*** Information provided Section Begins ***
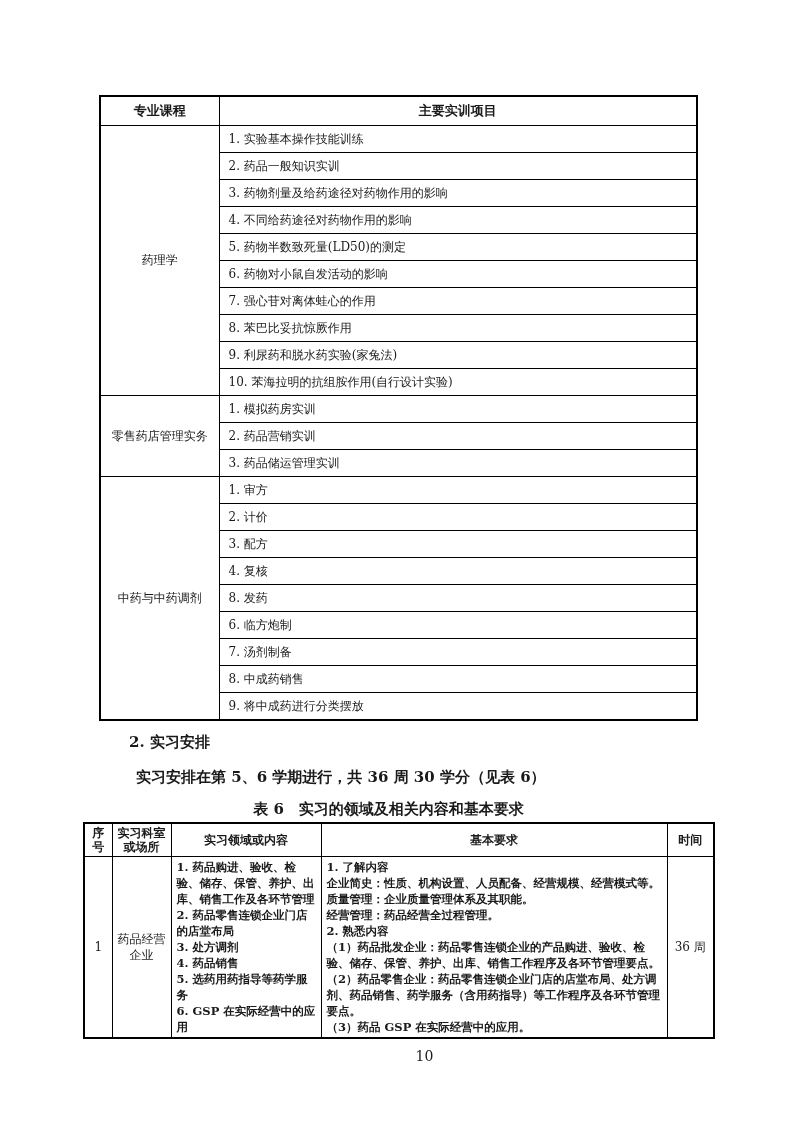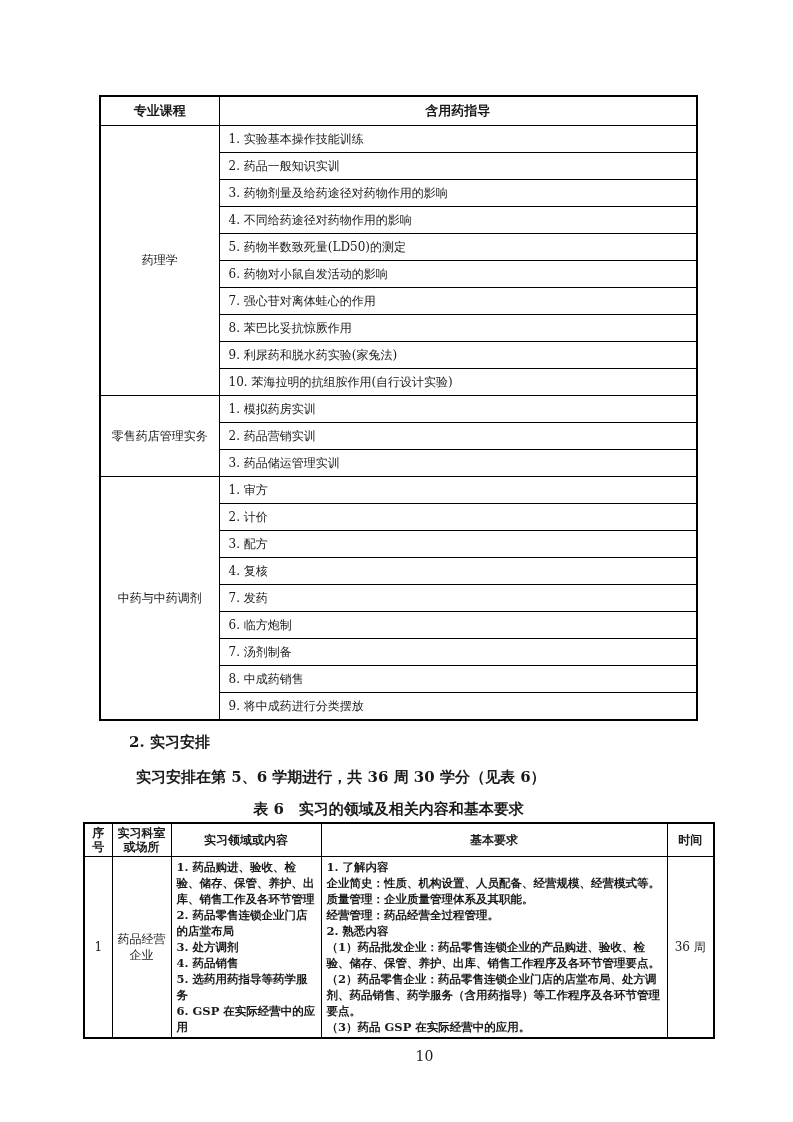--- a/index.html
+++ b/index.html
@@ -45,7 +45,7 @@
     <thead>
       <tr>
         <th>专业课程</th>
-        <th>含用药指导</th>
+        <th>主要实训项目</th>
       </tr>
     </thead>
     <tbody>

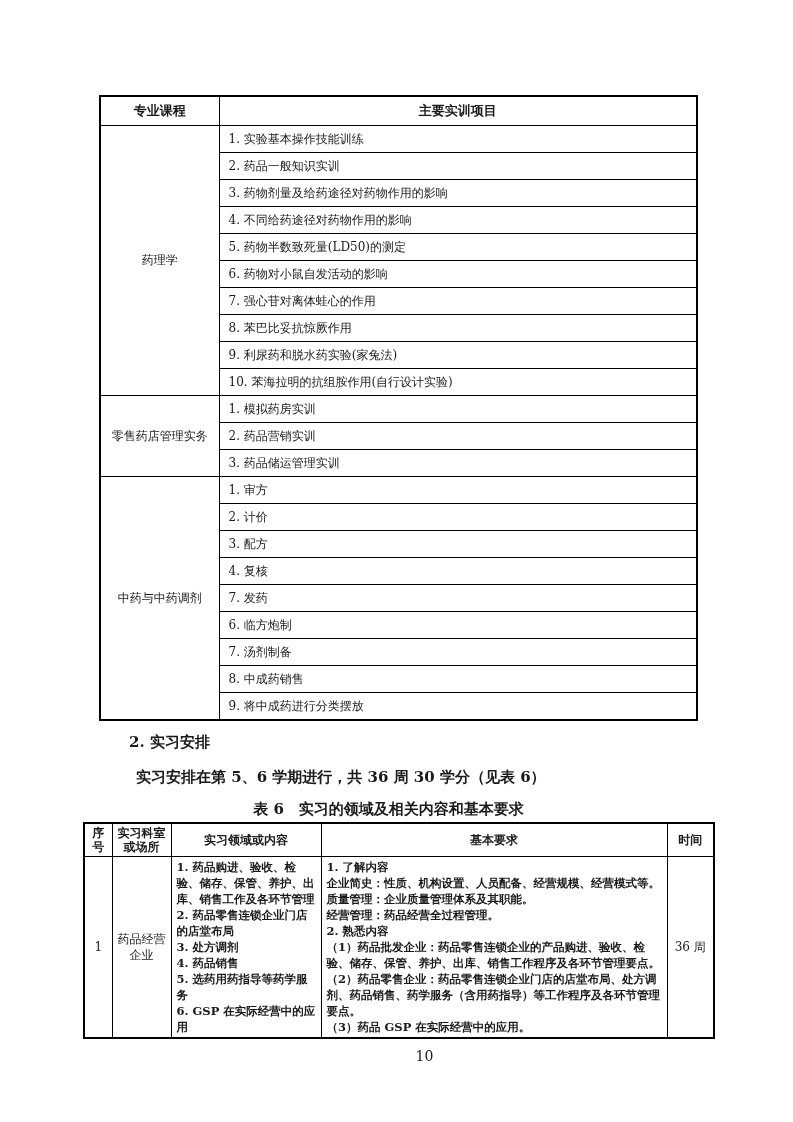--- a/index.html
+++ b/index.html
@@ -106,7 +106,7 @@
           <td class="item">4. 复核</td>
         </tr>
       <tr>
-          <td class="item">7. 发药</td>
+          <td class="item">8. 发药</td>
         </tr>
       <tr>
           <td class="item">6. 临方炮制</td>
*** Information provided Section Ends ***
_Exercise objective_.
Please give the entries again word for word, without any pictures.

_Response area_.
--- a/index.html
+++ b/index.html
@@ -45,7 +45,7 @@
     <thead>
       <tr>
         <th>专业课程</th>
-        <th>含用药指导</th>
+        <th>主要实训项目</th>
       </tr>
     </thead>
     <tbody>

--- a/index.html
+++ b/index.html
@@ -106,7 +106,7 @@
           <td class="item">4. 复核</td>
         </tr>
       <tr>
-          <td class="item">7. 发药</td>
+          <td class="item">8. 发药</td>
         </tr>
       <tr>
           <td class="item">6. 临方炮制</td>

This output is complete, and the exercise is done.